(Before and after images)
__________________________________________________
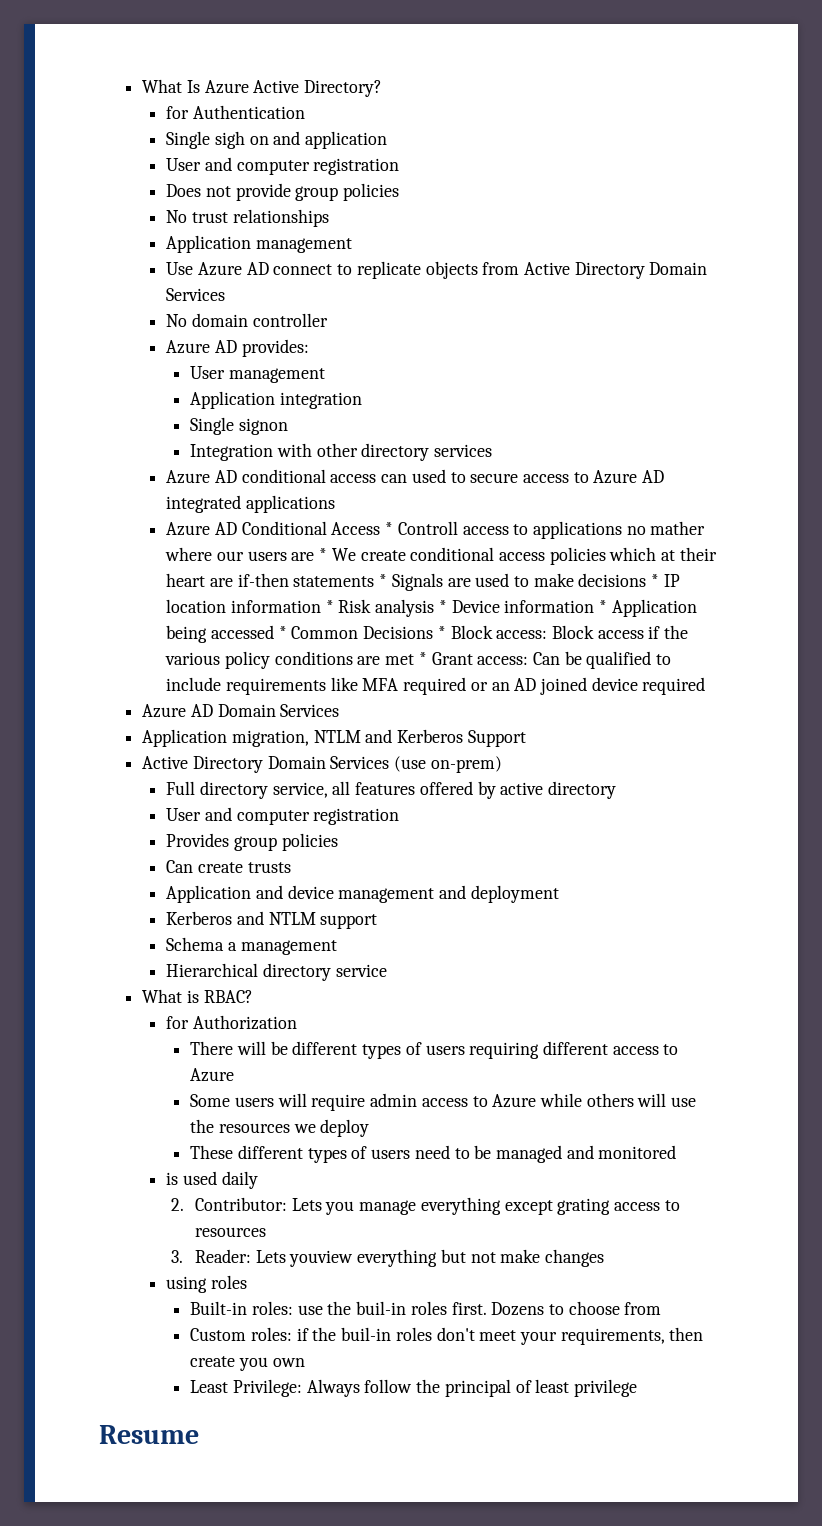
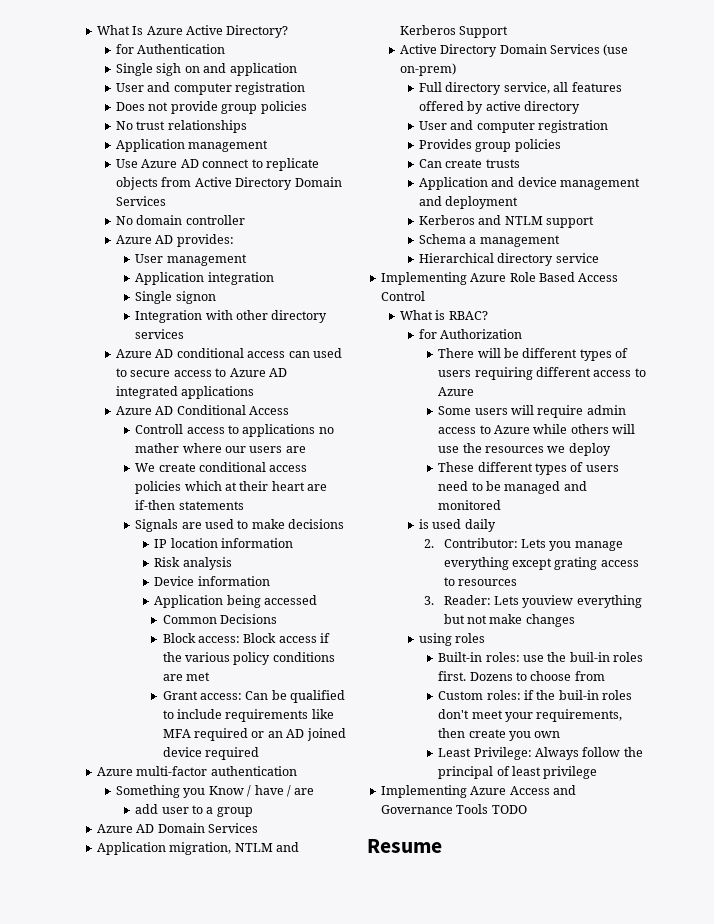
[385,522,394,535] * -> (290, 410) //
[319,548,328,561] * -> (306, 449) //
[379,574,388,587] * -> (244, 505) //
[651,574,660,587] * -> (345, 524) //
[325,600,334,613] * -> (294, 543) //
[438,600,447,613] * -> (232, 563) //
[599,600,608,613] * -> (270, 581) //
[278,626,287,639] * -> (318, 600) //
[437,626,446,639] * -> (278, 619) //
[418,652,427,665] * -> (211, 676) //
(706, 686) none -> [96,766,297,776] [116,785,315,798] [135,804,253,817] // Azure multi-factor authentication // Something you Know / have / are // add user to a group
(387, 970) none -> [380,272,619,285] [380,291,425,301] // Implementing Azure Role Based Access Control
(637, 1388) none -> [380,785,576,798] [380,804,527,814] // Implementing Azure Access and Governance Tools TODO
__________________________________________________
**WHAT IS REQUIRED**
Nothing but the lines from the one with "(387, 970) none" through the end of the data above should be reproduced, each exactly, both ends included.

**RESPONSE BOX**
(387, 970) none -> [380,272,619,285] [380,291,425,301] // Implementing Azure Role Based Access Control
(637, 1388) none -> [380,785,576,798] [380,804,527,814] // Implementing Azure Access and Governance Tools TODO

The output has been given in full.